Also does anyone know if there's much "early life" lore for the gunt anywhere? (life before 2010, childhood, etc.) I could have sworn there was an interview with the guy who revealed the gunt killed his dog but I can't find it.


----------



## genericwhitemale (Aug 21, 2022)

I remember being in the Dick Show discord call and hearing the corn joke argument live, as it was happening.  I felt like I was a part of history, like watching the second plane crash into the towers or watching Kennedy's assassination.


----------



## Pale Empress (Aug 21, 2022)

Thirteenfifty said:


> This timeline needs a serious update
> 
> Also does anyone know if there's much "early life" lore for the gunt anywhere? (life before 2010, childhood, etc.) I could have sworn there was an interview with the guy who revealed the gunt killed his dog but I can't find it.
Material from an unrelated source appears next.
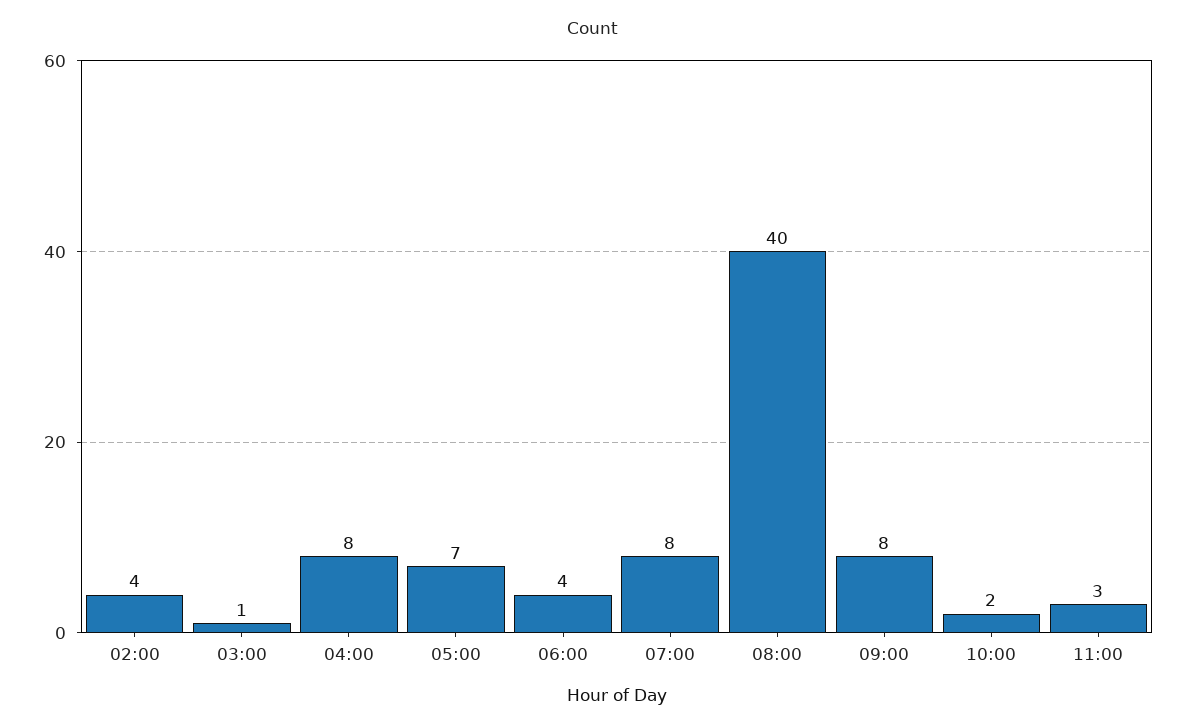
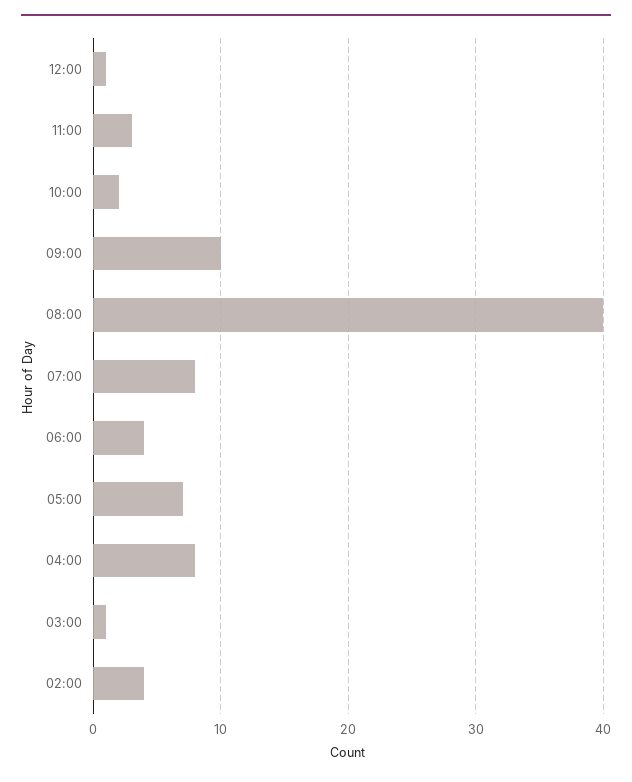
09:00: 8 -> 10
12:00: none -> 1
I had been working on a somewhat comprehensive timeline before getting discouraged after dumb idiot fuckhead (former) janny @Sam Losco merged a bunch of threads. At the moment I have most everything from early 2018 (release from jail, return of the Killstream) up to late 2020 (corn harvest, Tampa Road Rage, AdeZero hit piece, etc) listed, with links.

There's loose dated events before and after that period in my timeline so far, but it's still pretty rough. I've neglected to really delve into pre 2018 events (beyond stuff like Laine Davis, Nora, etc) because his goobergrape shenanigans are pretty irrelevant to his profile these days, and his childhood is unremarkable in the long run and terribly vague, at least when it comes to notation of specific dates.  I also excluded arcs like various feuds with the skeptics, David Shitrat, the Stepfather/gamergate 2.0, etc, because they're poorly documented and, again, pretty inconsequential to Ralphalore nowadays.
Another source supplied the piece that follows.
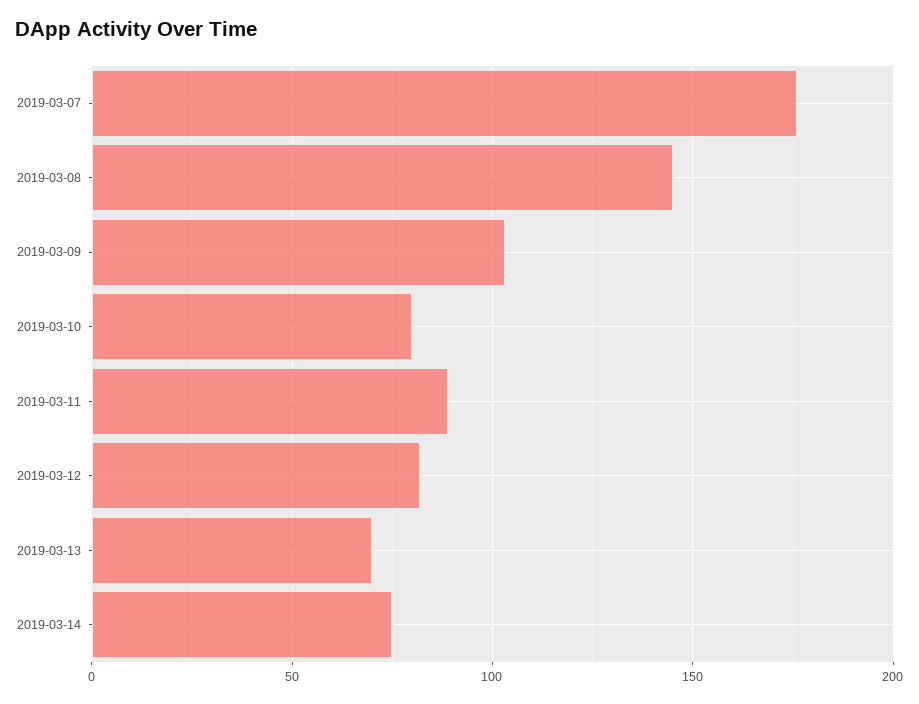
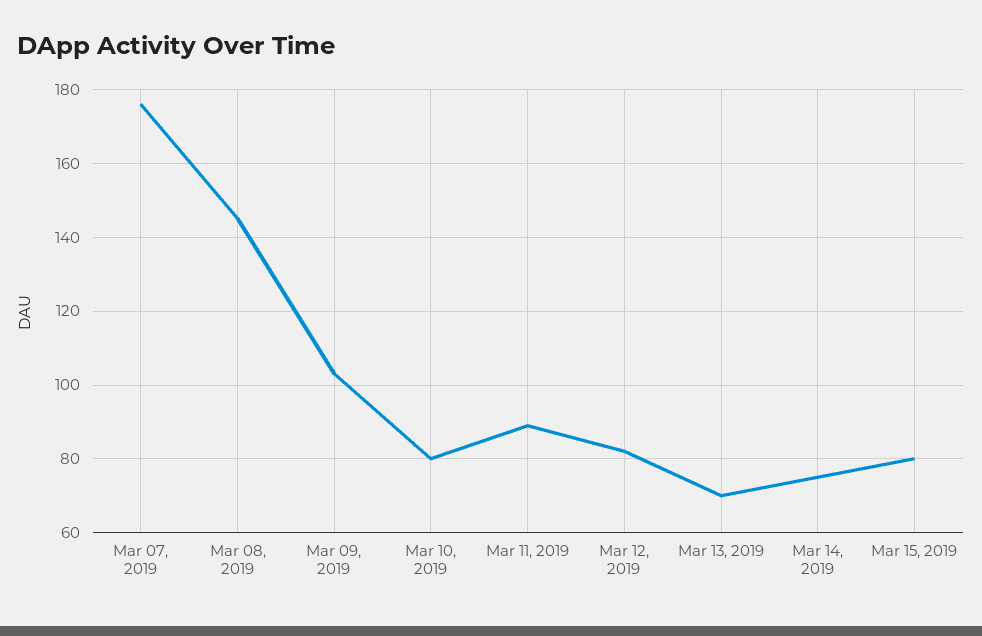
Mar 15, 2019: none -> 80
I don't think there was an actual interview with the guy beyond what he corresponded with Null about, but I may be wrong. I'm pretty sure Ralph phoned up one of his old classmates to reminisce and cope about it though, and the classmate sounded totally nonplussed and disinterested.


----------



## Thirteenfifty (Aug 21, 2022)

Pale Empress said:


> I had been working on a somewhat comprehensive timeline before getting discouraged after dumb idiot fuckhead (former) janny @Sam Losco merged a bunch of threads. At the moment I have most everything from early 2018 (release from jail, return of the Killstream) up to late 2020 (corn harvest, Tampa Road Rage, AdeZero hit piece, etc) listed, with links.
> 
> There's loose dated events before and after that period in my timeline so far, but it's still pretty rough. I've neglected to really delve into pre 2018 events (beyond stuff like Laine Davis, Nora, etc) because his goobergrape shenanigans are pretty irrelevant to his profile these days, and his childhood is unremarkable in the long run and terribly vague, at least when it comes to notation of specific dates.  I also excluded arcs like various feuds with the skeptics, David Shitrat, the Stepfather/gamergate 2.0, etc, because they're poorly documented and, again, pretty inconsequential to Ralphalore nowadays.
> 
> I don't think there was an actual interview with the guy beyond what he corresponded with Null about, but I may be wrong. I'm pretty sure Ralph phoned up one of his old classmates to reminisce and cope about it though, and the classmate sounded totally nonplussed and disinterested.



I remember the cope session he had with a guy from his highschool, not something I would consider reliable. Also someone actually sent me a recording of the first killstream after he got out of prison, I might throw it on youtube at some point. 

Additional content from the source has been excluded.